*Aim of the exercise*. Lines from the entries below that hold "Golf" form the answer; copy all of them.

━━━━━━━━━━

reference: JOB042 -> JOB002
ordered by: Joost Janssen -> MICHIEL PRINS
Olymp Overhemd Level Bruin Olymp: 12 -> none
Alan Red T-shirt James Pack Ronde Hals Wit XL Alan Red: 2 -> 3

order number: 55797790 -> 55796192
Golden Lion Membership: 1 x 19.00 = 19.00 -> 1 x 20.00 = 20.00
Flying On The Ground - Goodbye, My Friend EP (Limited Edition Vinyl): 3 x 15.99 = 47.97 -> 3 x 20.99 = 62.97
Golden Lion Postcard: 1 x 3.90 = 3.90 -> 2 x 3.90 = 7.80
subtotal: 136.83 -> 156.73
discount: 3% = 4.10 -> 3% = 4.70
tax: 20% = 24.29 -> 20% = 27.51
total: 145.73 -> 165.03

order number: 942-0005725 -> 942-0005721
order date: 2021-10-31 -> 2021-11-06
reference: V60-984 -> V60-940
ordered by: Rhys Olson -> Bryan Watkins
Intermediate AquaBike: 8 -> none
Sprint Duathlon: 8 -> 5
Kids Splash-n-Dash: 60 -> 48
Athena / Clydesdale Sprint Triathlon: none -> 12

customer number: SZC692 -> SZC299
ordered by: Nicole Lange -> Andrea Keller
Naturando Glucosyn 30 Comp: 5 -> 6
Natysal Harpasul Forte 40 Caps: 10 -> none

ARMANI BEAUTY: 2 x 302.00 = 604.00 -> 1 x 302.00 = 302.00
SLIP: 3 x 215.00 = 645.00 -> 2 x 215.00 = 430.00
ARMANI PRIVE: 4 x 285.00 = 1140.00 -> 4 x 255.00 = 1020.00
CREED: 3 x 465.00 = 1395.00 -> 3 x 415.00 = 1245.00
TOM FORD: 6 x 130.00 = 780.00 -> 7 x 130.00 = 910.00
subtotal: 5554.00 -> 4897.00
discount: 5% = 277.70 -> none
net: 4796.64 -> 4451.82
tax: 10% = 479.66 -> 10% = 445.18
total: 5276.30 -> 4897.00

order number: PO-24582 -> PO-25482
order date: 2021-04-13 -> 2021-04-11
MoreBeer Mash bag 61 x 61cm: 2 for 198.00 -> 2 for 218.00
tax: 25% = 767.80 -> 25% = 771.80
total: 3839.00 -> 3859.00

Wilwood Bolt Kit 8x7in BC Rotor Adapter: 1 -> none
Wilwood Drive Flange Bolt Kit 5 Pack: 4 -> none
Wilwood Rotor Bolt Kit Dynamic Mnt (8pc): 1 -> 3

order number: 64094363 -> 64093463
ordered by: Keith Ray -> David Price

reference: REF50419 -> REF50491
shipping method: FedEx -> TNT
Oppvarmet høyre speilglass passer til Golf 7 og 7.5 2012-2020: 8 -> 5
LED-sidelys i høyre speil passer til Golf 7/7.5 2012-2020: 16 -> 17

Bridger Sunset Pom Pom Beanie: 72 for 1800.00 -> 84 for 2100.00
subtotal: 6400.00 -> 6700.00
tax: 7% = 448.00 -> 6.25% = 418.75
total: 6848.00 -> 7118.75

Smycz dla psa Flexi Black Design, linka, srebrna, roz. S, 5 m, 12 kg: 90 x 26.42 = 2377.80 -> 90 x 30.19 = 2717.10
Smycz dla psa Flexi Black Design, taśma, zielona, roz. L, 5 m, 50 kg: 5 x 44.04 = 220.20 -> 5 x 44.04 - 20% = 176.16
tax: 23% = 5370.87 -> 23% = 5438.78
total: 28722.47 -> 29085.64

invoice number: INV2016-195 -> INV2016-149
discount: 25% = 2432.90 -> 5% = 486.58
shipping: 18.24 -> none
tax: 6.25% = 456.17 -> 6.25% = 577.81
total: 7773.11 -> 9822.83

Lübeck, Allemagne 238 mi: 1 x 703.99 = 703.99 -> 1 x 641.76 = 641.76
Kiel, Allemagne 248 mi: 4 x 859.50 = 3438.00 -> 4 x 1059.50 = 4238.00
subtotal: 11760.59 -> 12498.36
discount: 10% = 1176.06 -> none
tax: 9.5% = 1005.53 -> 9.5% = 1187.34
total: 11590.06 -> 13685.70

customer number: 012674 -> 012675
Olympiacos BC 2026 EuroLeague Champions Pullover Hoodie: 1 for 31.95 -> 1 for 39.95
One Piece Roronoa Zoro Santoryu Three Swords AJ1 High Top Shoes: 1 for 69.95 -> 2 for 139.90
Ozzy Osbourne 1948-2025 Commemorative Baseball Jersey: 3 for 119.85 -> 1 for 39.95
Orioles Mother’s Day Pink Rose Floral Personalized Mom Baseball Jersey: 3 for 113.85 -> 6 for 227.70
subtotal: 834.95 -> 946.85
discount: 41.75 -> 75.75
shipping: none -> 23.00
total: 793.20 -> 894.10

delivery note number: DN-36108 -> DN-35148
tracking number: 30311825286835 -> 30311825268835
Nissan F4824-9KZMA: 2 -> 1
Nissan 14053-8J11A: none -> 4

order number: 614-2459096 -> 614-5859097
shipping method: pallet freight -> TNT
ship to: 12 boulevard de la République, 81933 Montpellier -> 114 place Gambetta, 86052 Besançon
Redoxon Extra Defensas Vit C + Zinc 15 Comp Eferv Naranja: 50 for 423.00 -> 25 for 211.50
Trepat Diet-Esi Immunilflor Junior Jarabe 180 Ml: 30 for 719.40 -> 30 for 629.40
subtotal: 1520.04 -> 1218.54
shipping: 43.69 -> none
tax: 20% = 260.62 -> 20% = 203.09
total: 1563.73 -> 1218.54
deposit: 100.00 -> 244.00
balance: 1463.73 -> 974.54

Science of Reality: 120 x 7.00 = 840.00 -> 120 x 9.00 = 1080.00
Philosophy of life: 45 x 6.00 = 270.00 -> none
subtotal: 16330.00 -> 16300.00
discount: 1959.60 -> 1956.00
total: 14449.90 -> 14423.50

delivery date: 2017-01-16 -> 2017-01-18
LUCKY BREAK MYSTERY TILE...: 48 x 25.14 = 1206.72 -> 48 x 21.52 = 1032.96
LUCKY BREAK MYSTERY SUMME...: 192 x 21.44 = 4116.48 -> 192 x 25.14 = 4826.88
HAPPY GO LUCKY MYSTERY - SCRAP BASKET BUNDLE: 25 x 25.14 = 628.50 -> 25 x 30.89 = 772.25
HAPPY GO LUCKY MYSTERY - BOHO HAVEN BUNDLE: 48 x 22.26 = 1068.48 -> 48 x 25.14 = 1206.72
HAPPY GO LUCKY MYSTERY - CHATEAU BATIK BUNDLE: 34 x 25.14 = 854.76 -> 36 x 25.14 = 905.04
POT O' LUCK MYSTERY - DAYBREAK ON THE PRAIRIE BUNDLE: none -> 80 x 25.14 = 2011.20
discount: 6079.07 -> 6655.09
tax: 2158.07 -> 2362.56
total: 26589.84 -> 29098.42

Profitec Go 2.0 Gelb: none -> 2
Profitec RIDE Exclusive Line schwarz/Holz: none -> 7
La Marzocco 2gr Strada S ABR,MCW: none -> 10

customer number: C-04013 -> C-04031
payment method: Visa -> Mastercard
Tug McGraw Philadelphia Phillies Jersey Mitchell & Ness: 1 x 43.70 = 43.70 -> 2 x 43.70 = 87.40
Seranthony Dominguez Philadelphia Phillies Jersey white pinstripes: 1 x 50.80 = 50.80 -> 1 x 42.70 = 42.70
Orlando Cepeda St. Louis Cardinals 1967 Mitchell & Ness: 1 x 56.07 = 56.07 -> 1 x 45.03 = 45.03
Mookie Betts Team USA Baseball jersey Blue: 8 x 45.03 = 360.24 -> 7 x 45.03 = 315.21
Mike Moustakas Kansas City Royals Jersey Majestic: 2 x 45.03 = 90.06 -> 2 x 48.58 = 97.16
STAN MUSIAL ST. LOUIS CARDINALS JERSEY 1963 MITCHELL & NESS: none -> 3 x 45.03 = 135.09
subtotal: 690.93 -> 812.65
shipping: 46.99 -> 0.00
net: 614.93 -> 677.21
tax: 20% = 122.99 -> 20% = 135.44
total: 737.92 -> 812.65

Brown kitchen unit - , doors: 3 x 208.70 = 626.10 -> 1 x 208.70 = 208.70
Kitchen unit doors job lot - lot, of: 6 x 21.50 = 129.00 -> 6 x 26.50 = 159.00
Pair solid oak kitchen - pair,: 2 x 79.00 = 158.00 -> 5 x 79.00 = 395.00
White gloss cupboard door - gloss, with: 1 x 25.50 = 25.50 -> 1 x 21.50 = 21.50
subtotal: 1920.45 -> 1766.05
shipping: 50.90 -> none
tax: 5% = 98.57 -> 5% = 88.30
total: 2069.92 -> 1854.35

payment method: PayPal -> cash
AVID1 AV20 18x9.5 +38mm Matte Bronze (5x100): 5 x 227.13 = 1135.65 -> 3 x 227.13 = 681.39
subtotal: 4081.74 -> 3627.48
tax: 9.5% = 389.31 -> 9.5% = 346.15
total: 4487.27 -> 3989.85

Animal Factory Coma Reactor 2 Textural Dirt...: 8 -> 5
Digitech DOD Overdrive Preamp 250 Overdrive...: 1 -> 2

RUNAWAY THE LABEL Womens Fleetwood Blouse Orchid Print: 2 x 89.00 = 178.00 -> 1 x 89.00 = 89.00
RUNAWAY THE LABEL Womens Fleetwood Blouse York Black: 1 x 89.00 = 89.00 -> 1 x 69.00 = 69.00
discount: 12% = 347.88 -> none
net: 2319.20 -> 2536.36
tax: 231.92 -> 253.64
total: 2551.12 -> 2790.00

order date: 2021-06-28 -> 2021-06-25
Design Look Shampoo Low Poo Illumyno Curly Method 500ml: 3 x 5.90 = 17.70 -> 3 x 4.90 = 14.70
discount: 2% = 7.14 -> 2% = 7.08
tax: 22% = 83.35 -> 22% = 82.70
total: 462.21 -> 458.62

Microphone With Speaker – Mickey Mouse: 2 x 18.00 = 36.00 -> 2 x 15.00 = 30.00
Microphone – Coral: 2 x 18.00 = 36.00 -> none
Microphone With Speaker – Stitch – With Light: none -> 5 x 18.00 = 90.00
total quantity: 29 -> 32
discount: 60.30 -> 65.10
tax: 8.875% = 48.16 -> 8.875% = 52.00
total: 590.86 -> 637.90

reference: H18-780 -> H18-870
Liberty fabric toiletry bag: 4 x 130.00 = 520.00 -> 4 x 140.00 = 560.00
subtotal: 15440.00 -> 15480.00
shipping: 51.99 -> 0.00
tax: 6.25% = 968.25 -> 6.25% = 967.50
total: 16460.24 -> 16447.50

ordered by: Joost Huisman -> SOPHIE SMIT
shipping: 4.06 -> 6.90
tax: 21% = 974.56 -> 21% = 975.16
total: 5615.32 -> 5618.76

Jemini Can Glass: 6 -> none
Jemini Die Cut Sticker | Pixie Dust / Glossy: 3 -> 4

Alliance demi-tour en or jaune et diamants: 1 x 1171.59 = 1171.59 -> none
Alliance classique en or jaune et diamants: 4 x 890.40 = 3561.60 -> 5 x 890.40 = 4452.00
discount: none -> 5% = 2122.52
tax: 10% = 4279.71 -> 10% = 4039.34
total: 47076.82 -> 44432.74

━━━━━━━━━━

*Output below*.
Oppvarmet høyre speilglass passer til Golf 7 og 7.5 2012-2020: 8 -> 5
LED-sidelys i høyre speil passer til Golf 7/7.5 2012-2020: 16 -> 17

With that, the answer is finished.